一先ず、新しく作った力自慢のゴレムたちにも手伝ってもらい、何度も往復しながら完成したばかりの畑に水を撒いて回る。
ようやく水やりが終わった時には今の畑の広さでさえ井戸の水位はかなり下がっていた。
「ふう……。みんな、ありがとう。今はこの井戸の水だけでなんとかなったけど、これから畑をどんどん大きくしていったら、この小さな井戸だけじゃ到底賄いきれない」
ゴレムたちがいくら力持ちで文句一つ言わずに水汲みをこなしてくれても、水源そのものが枯れてしまえばお手上げだ。

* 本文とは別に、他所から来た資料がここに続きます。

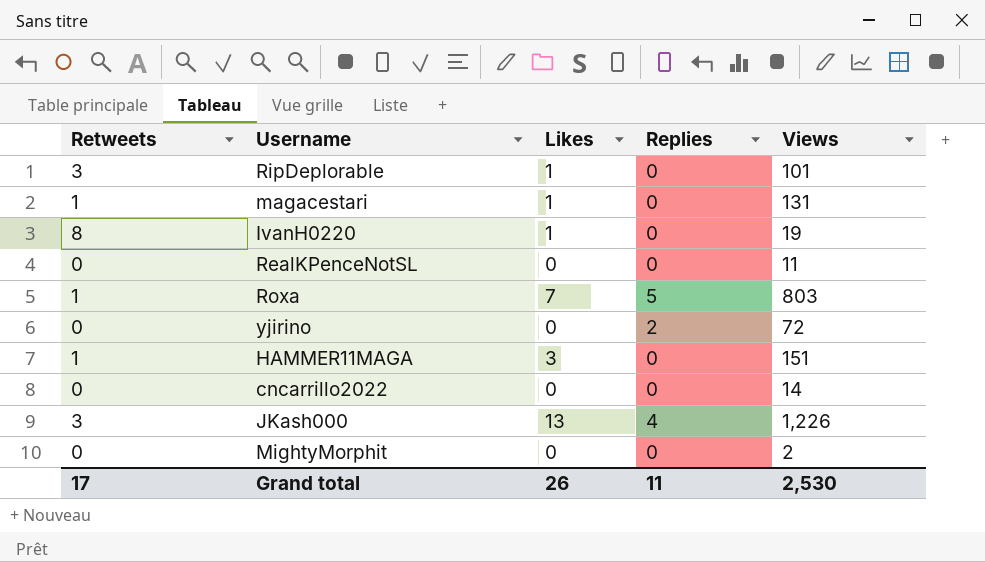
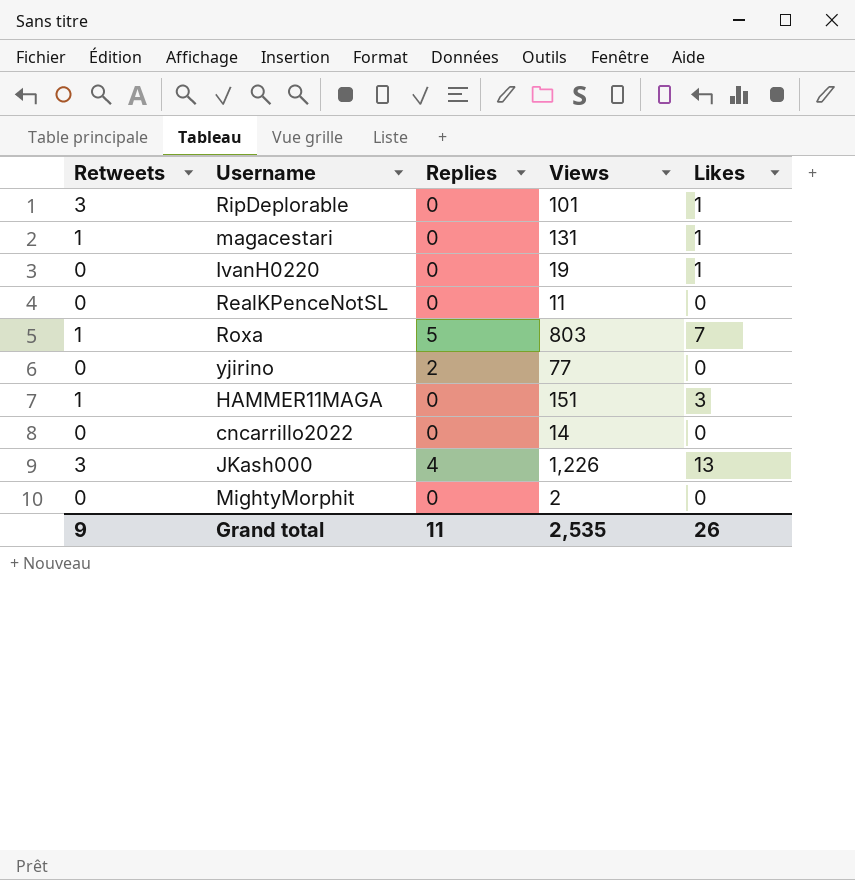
column Likes | position: 3 -> 5
IvanH0220 | Retweets: 8 -> 0
yjirino | Views: 72 -> 77
Grand total | Retweets: 17 -> 9
Grand total | Views: 2,530 -> 2,535

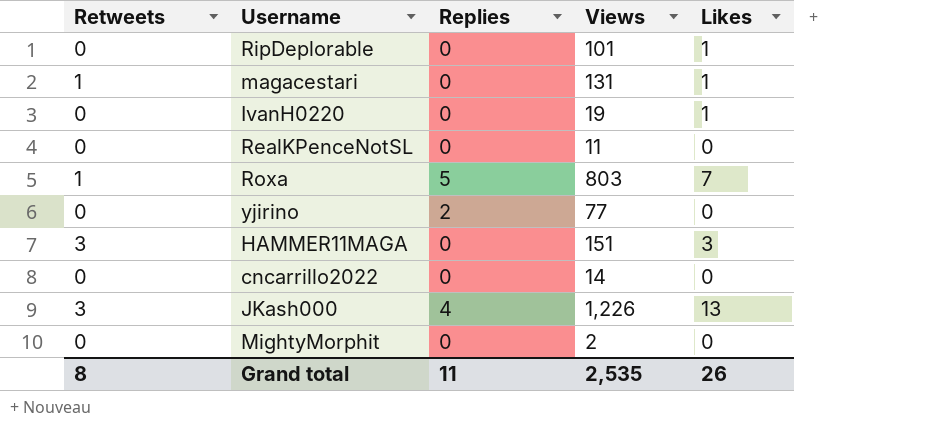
RipDeplorable | Retweets: 3 -> 0
HAMMER11MAGA | Retweets: 1 -> 3
Grand total | Retweets: 9 -> 8

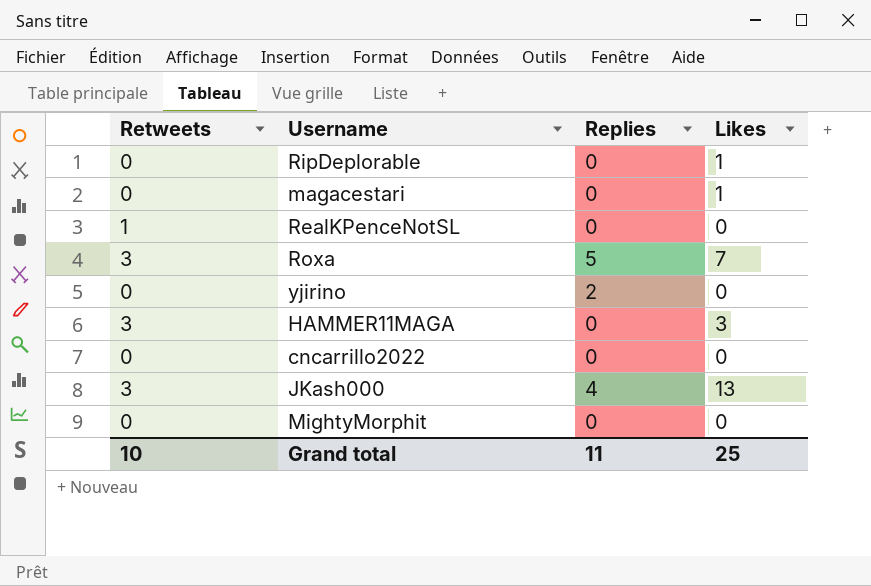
column Views | position: 4 -> none
row IvanH0220: 0 | 0 | 19 | 1 -> none
magacestari | Retweets: 1 -> 0
RealKPenceNotSL | Retweets: 0 -> 1
Roxa | Retweets: 1 -> 3
Grand total | Retweets: 8 -> 10
Grand total | Likes: 26 -> 25

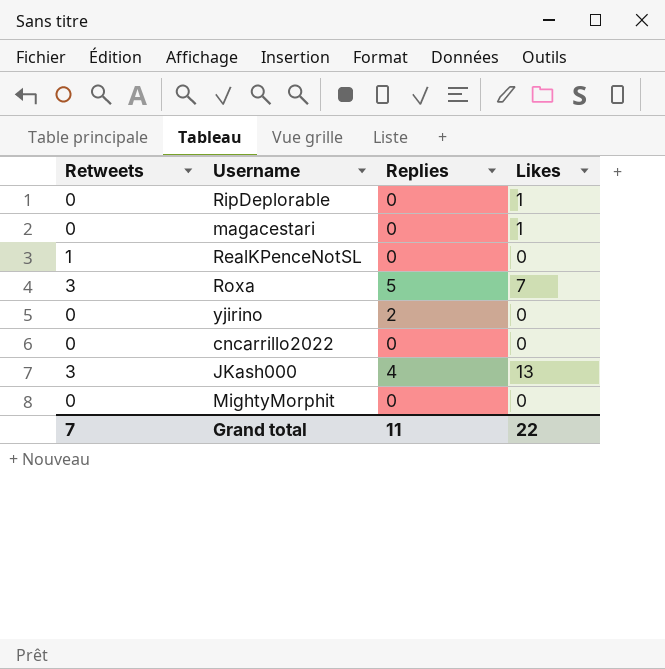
row HAMMER11MAGA: 3 | 0 | 3 -> none
Grand total | Retweets: 10 -> 7
Grand total | Likes: 25 -> 22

この『ソルシエール』に来るまで近くに川らしきものも見当たらなかった。
僕は顔を上げ、お店の背後にそびえ立つ深い緑の裏山を見つめる。
「……裏山なら、きっとどこかに湧き水くらいあるよね」
これだけ木々が青々と茂り、大樹が力強く根を張っているんだ。
その奥深くには、必ず大地を潤す豊かな水の源があるに違いない。
物流が滞っている今、水も枯れ薬草づくりが出来なくなってしまったら、本当にこの店は立ち行かなくなってしまう。
僕は決意を固め、土だらけの服を払い立ち上がる。
「よし。明日はみんなで裏山を探索しよう。何とかしてこの場所まで引いてこれる水源を探すんだ」
僕がゴレムたちに声をかけると、彼等は一斉に腕を振り上げる。
未知の山に入る不安よりも、この場所を自分の手で作り上げていく高揚感の方が今の僕の胸を強く叩いていた。